* EXERCISE DATA:
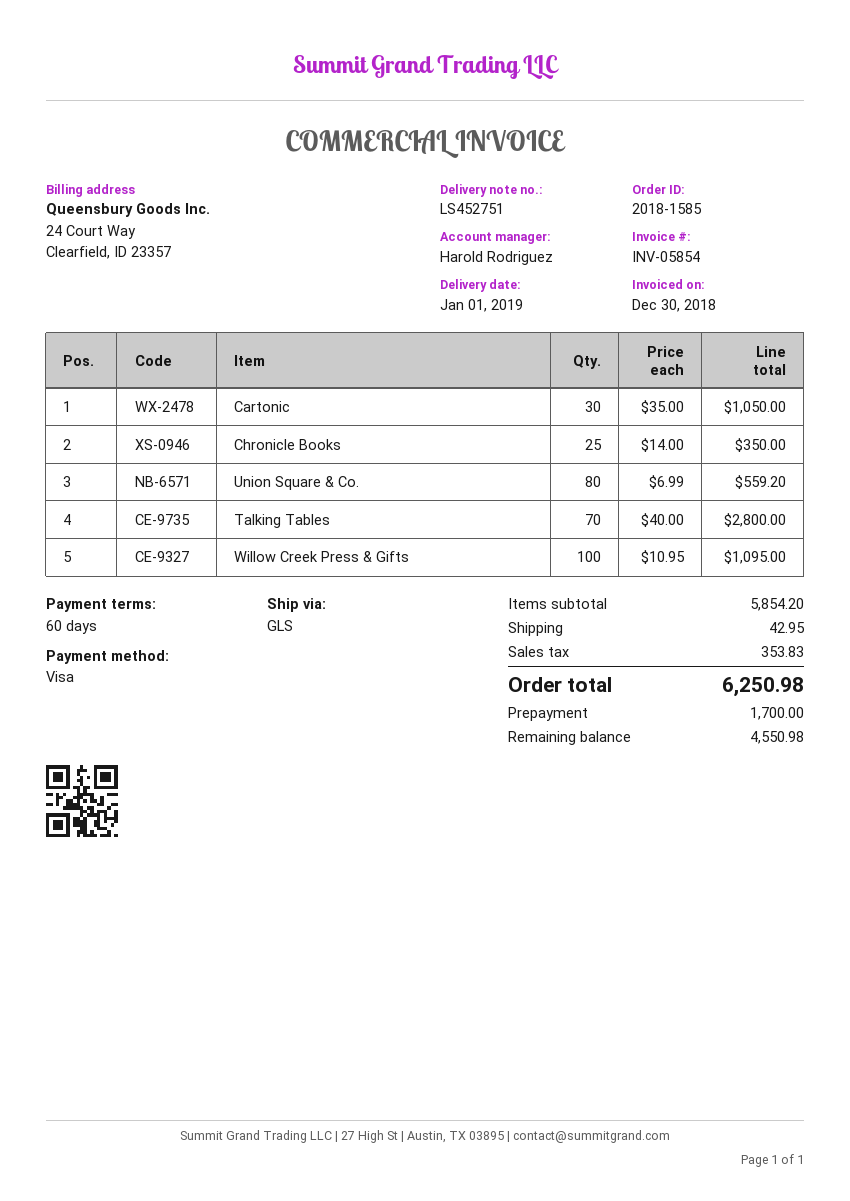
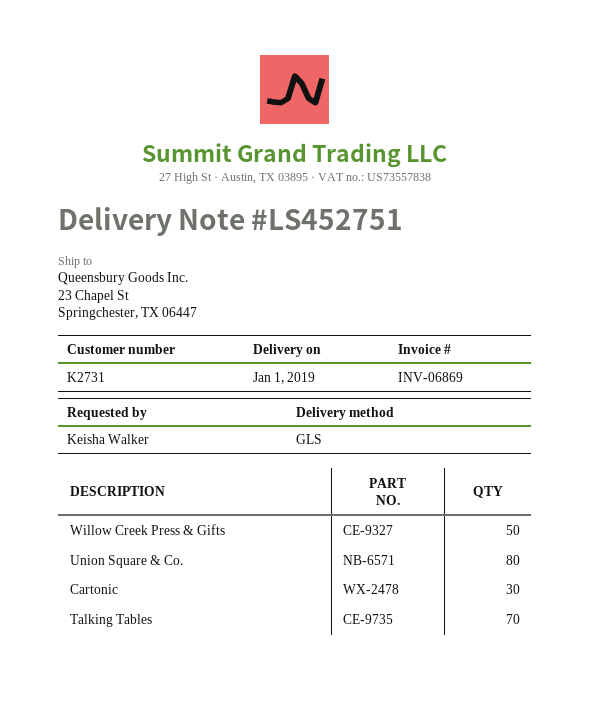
invoice number: INV-05854 -> INV-06869
Chronicle Books: 25 -> none
Willow Creek Press & Gifts: 100 -> 50

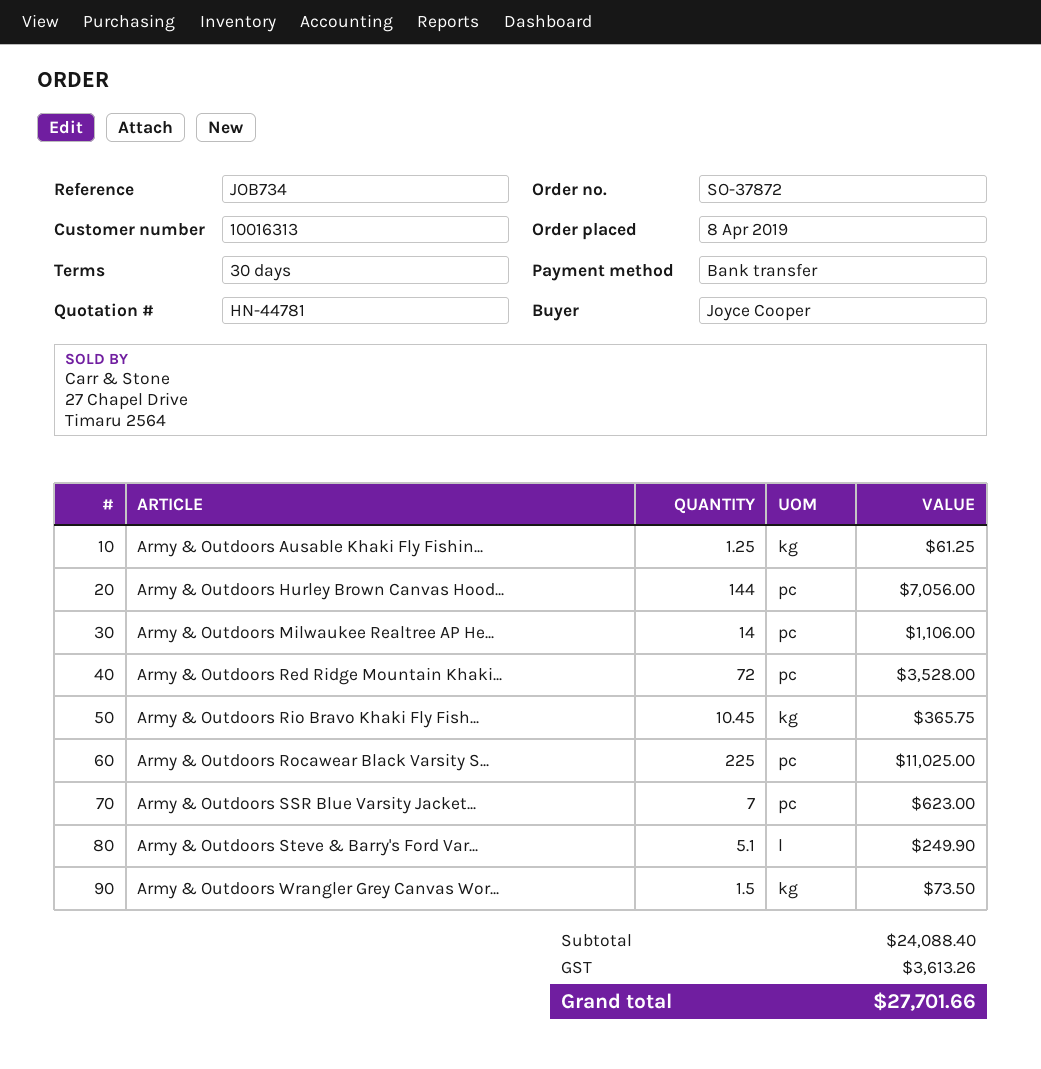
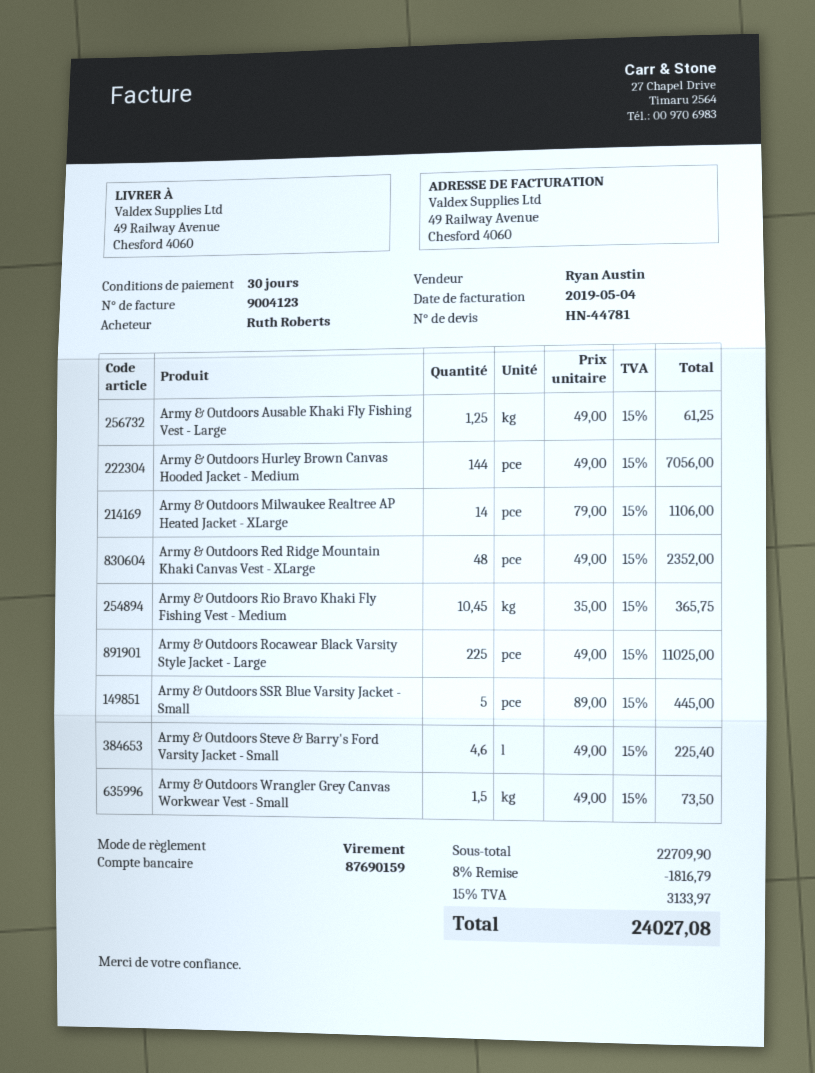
ordered by: Joyce Cooper -> Ruth Roberts
Army & Outdoors Red Ridge Mountain Khaki...: 72 for 3528.00 -> 48 for 2352.00
Army & Outdoors SSR Blue Varsity Jacket...: 7 for 623.00 -> 5 for 445.00
Army & Outdoors Steve & Barry's Ford Var...: 5.1 for 249.90 -> 4.6 for 225.40
subtotal: 24088.40 -> 22709.90
discount: none -> 8% = 1816.79
tax: 3613.26 -> 3133.97
total: 27701.66 -> 24027.08

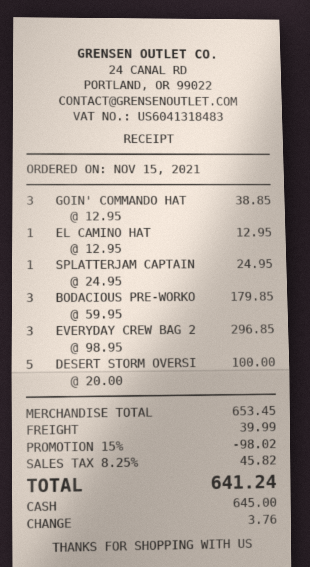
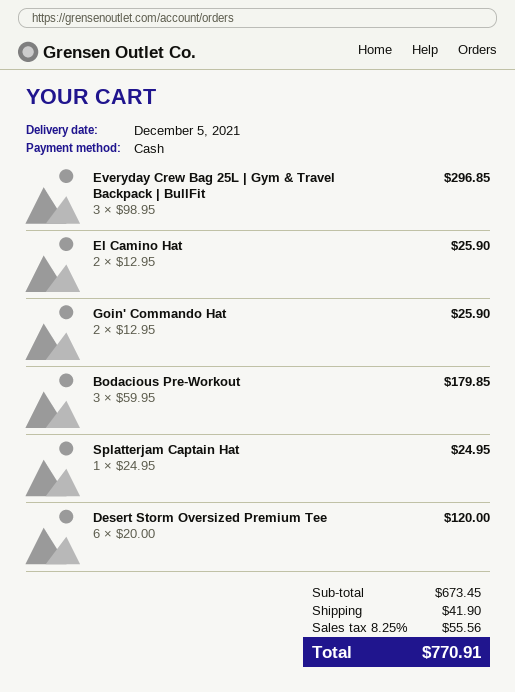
GOIN' COMMANDO HAT: 3 x 12.95 = 38.85 -> 2 x 12.95 = 25.90
EL CAMINO HAT: 1 x 12.95 = 12.95 -> 2 x 12.95 = 25.90
DESERT STORM OVERSI: 5 x 20.00 = 100.00 -> 6 x 20.00 = 120.00
subtotal: 653.45 -> 673.45
discount: 15% = 98.02 -> none
shipping: 39.99 -> 41.90
tax: 8.25% = 45.82 -> 8.25% = 55.56
total: 641.24 -> 770.91

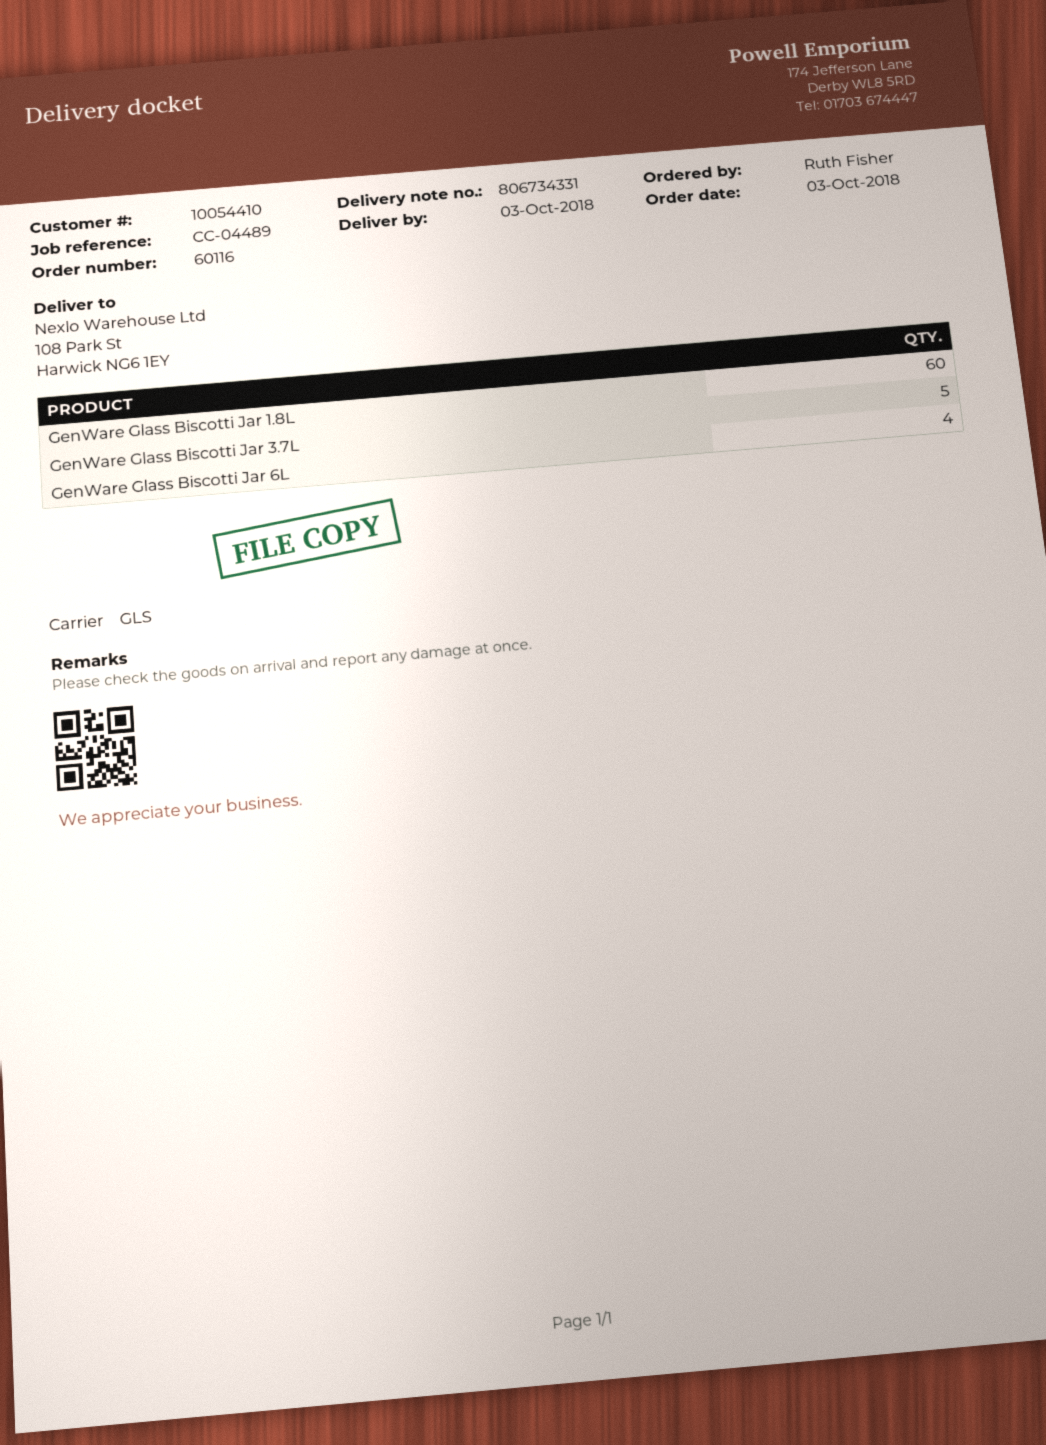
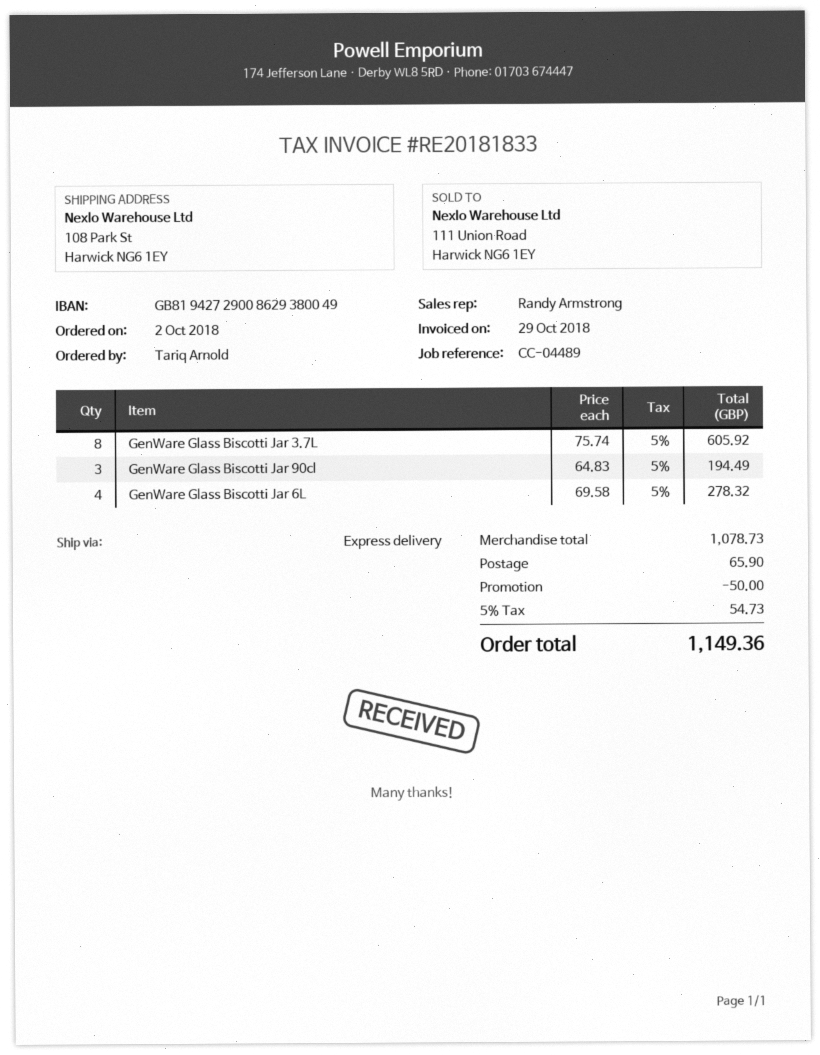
order date: 2018-10-03 -> 2018-10-02
ordered by: Ruth Fisher -> Tariq Arnold
shipping method: GLS -> express
GenWare Glass Biscotti Jar 1.8L: 60 -> none
GenWare Glass Biscotti Jar 3.7L: 5 -> 8
GenWare Glass Biscotti Jar 90cl: none -> 3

* ACTIVITY:
Make an exact copy of the records above. Keep out every picture.

* EXERCISE RESPONSE:
invoice number: INV-05854 -> INV-06869
Chronicle Books: 25 -> none
Willow Creek Press & Gifts: 100 -> 50

ordered by: Joyce Cooper -> Ruth Roberts
Army & Outdoors Red Ridge Mountain Khaki...: 72 for 3528.00 -> 48 for 2352.00
Army & Outdoors SSR Blue Varsity Jacket...: 7 for 623.00 -> 5 for 445.00
Army & Outdoors Steve & Barry's Ford Var...: 5.1 for 249.90 -> 4.6 for 225.40
subtotal: 24088.40 -> 22709.90
discount: none -> 8% = 1816.79
tax: 3613.26 -> 3133.97
total: 27701.66 -> 24027.08

GOIN' COMMANDO HAT: 3 x 12.95 = 38.85 -> 2 x 12.95 = 25.90
EL CAMINO HAT: 1 x 12.95 = 12.95 -> 2 x 12.95 = 25.90
DESERT STORM OVERSI: 5 x 20.00 = 100.00 -> 6 x 20.00 = 120.00
subtotal: 653.45 -> 673.45
discount: 15% = 98.02 -> none
shipping: 39.99 -> 41.90
tax: 8.25% = 45.82 -> 8.25% = 55.56
total: 641.24 -> 770.91

order date: 2018-10-03 -> 2018-10-02
ordered by: Ruth Fisher -> Tariq Arnold
shipping method: GLS -> express
GenWare Glass Biscotti Jar 1.8L: 60 -> none
GenWare Glass Biscotti Jar 3.7L: 5 -> 8
GenWare Glass Biscotti Jar 90cl: none -> 3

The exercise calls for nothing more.